Os estrategas do Deutsche Bank disseram que uma perspetiva de receitas mais forte da Micron ajudou a restaurar a confiança no crescimento liderado pela IA e impulsionou os futuros das ações dos EUA, após quedas recentes. A Micron apontou para 50 mil milhões de dólares de receitas no seu quarto trimestre fiscal até agosto, face a um consenso de analistas de 43,2 mil milhões, fazendo a ação disparar quase 16% na negociação pós-fecho. Os futuros do NASDAQ 100 subiram 1,77%, enquanto os futuros do S&P 500 ganharam 0,53%, apontando para uma pausa após três quedas consecutivas dos índices. O crude Brent foi descrito como tendo regressado a níveis pré-conflito.

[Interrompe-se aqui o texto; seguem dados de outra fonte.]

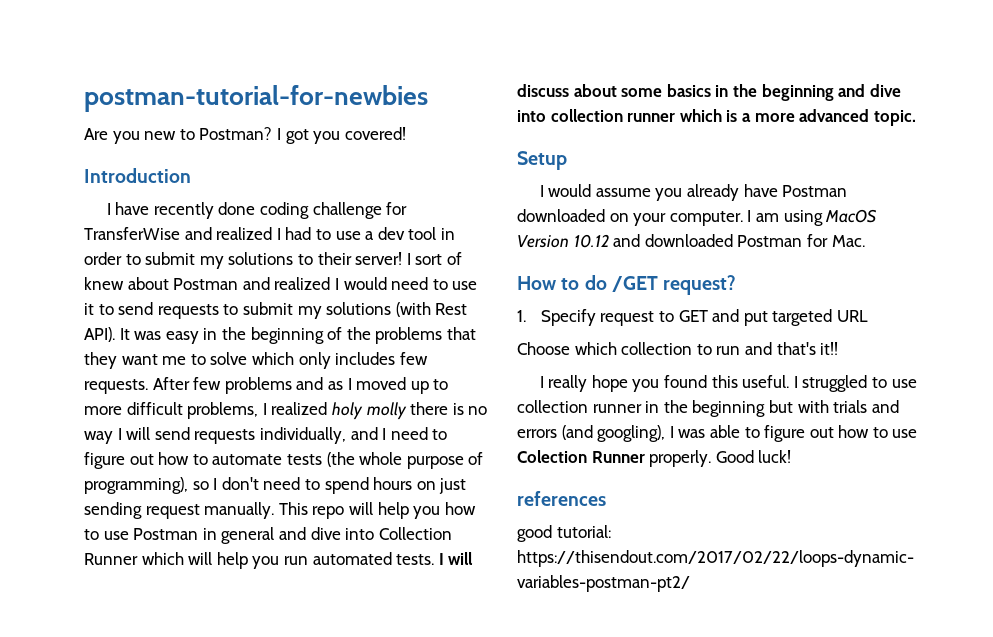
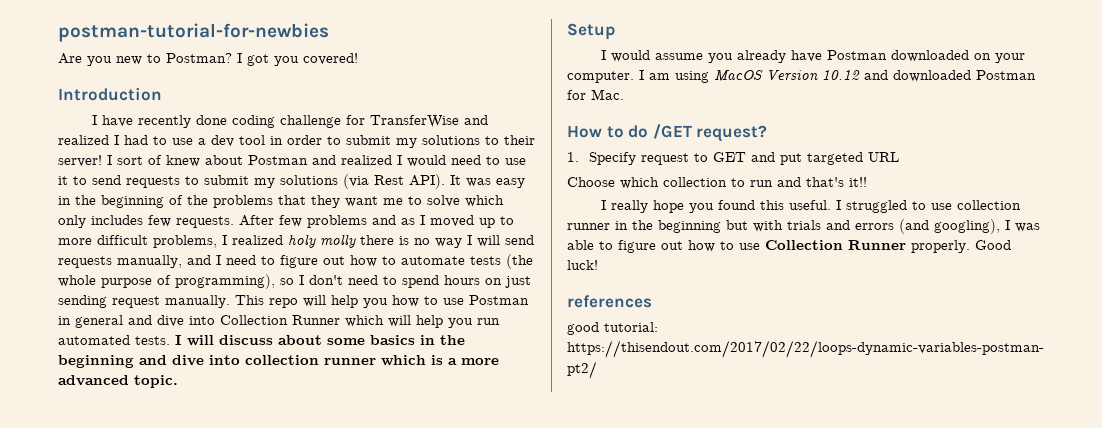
[395,302,431,317] (with -> [343,174,369,189] (via
[259,427,346,444] individually, -> [117,255,182,268] manually,
[517,450,587,463] Colection -> [765,240,843,250] Collection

Os mercados asiáticos avançaram, liderados pelo Nikkei, que subiu 4,10%, e pelo KOSPI, que ganhou 5,73%, enquanto o CSI 300 somou 1,61%; o Hang Seng caiu 1,38% e caminhava para um mínimo de um ano. Na sessão anterior nos EUA, o S&P 500 recuou 0,10%, enquanto as “Mag 7” caíram 0,82% e permaneceram em território de correção, com uma queda de 11,6% face ao pico de 28 de maio. O setor de energia do S&P 500 caiu 1,73%, apesar de quase dois terços dos constituintes terem avançado e de o S&P 500 equiponderado ter subido 0,71%; o STOXX 600 da Europa avançou 0,08%.
—Micron reacende narrativa de crescimento em IA e oportunidades táticas
Vemos a forte perspetiva de receitas da Micron como um factor que reacende a narrativa de crescimento em IA, puxando os futuros tecnológicos para cima. Este ressalto, sobretudo após três sessões consecutivas de quedas no S&P 500, apresenta uma oportunidade tática clara para nós. O salto imediato de 1,77% nos futuros do Nasdaq 100 sugere que os traders estão a recomprar de forma agressiva a narrativa tecnológica.
Na sequência desta recuperação, o Índice de Volatilidade (VIX) caiu acentuadamente em mais de 8% para voltar a negociar abaixo de 15, recuando dos máximos da semana passada. Esta descida da volatilidade implícita torna a venda de “puts” em nomes tecnológicos fortes e em ETFs de semicondutores uma estratégia atrativa. Permite-nos encaixar prémio enquanto expressamos uma visão de otimista a neutra sobre o setor.
—Sentimento em opções, amplitude de mercado e perspetiva de estratégia
Os dados de mercado confirmam esta mudança de sentimento, com o rácio put-call de ações da CBOE a descer para 0,65, o nível mais baixo em mais de um mês. Estamos a observar um volume elevado em opções “call” de curto prazo no ETF do Nasdaq 100 (QQQ). Este nível de compras de “calls” indica forte convicção de que a atual recuperação tem momentum para as próximas semanas.
Embora as Magnificent 7 permaneçam numa correção técnica, consideramos a força subjacente no S&P 500 equiponderado um sinal muito saudável. Mostra que a subida do mercado está a alargar-se para além de apenas algumas “mega caps”. Isto incentiva-nos a olhar para “call spreads” sobre um leque mais amplo de nomes do S&P 500, e não apenas para os habituais líderes tecnológicos.
Esta ação de mercado é semelhante ao padrão que vimos no início de 2025, quando um breve período de consolidação foi quebrado por um único catalisador relacionado com IA, levando a uma recuperação de várias semanas. Acreditamos que, nas próximas semanas, o Nasdaq 100 poderá desafiar os seus máximos históricos. Devemos posicionar-nos para este potencial upside, usando a volatilidade mais baixa para estruturar estratégias favoráveis de compra de “calls”.